The educational program expanded greatly in 2018 with the acquisition of the floating classroom, a 40’ custom boat that immediately became an integral part of the field trip program, allowing students the opportunity for hands-on lake ecology and water quality learning. Some 800 fourth graders utilized the floating classroom during its inaugural season. The number increased to over 1,200 in 2019.
The LHF achieved a major milestone in December 2018 as its operations moved into the restored Lake Hopatcong Station, newly dubbing the Lake Hopatcong Foundation Environmental and Cultural Center. Public programming kicked off in the building in spring 2019 and the LHF hosted numerous local and state organizations in its first months. The site is now the permanent home for monthly meetings of the Lake Hopatcong Commission. During summer 2019, the LHF hosted the Smithsonian Institute’s traveling Water/Ways exhibit and during the holidays a model train display.
Advocating for Lake Hopatcong is an important part of the LHF mission.
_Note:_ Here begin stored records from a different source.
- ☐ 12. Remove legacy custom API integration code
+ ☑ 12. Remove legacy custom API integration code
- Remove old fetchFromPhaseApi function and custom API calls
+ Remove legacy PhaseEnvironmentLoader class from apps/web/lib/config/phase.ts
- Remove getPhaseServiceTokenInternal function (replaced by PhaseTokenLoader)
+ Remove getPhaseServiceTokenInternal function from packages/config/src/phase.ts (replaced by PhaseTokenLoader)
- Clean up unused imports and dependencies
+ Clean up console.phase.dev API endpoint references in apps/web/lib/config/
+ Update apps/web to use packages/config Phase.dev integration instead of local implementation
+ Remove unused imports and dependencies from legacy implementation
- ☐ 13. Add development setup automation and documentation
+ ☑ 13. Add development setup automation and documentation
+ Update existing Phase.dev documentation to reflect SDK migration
In January 2018, with the tremendous support of local legislators, the foundation played a critical role in the successful effort to obtain an annual appropriation of $500,000 for the operations of the Lake Hopatcong Commission from power vessel licensing fees.
During the summer of 2019 Lake Hopatcong was confronted by an unprecedented harmful algal bloom (HAB). Similar blooms tormented lakes throughout the region. Much effort has gone into working with the Lake Hopatcong Commission and with state and local officials to obtain resources to undertake both long-term efforts to minimize the chances for future HABs as well as short-term solutions to respond to HABs should they appear again. In February 2020, a NJDEP grant in the amount of $500,000 was announced. Combined with funding from Morris and Sussex Counties, the Lake Hopatcong Commission, and the LHF, $830,000 will be spent on demonstration projects and efforts to combat HABs at Lake Hopatcong.
The native gardens on the grounds of the Lake Hopatcong Station were begun by LHF volunteers in 2016, to showcase native plants of New Jersey which are easier to grow and generally need no fertilizer or watering. In addition to over 70 varieties of plants, the gardens feature five blight-resistant American Chestnut trees which are part of the American Chestnut Foundation’s efforts to restore the tree to its former native range. In 2020, the native garden became part of the American Public Gardens Association.
As the LHF heads toward its second decade it will continue to work towards making Lake Hopatcong the best it can be.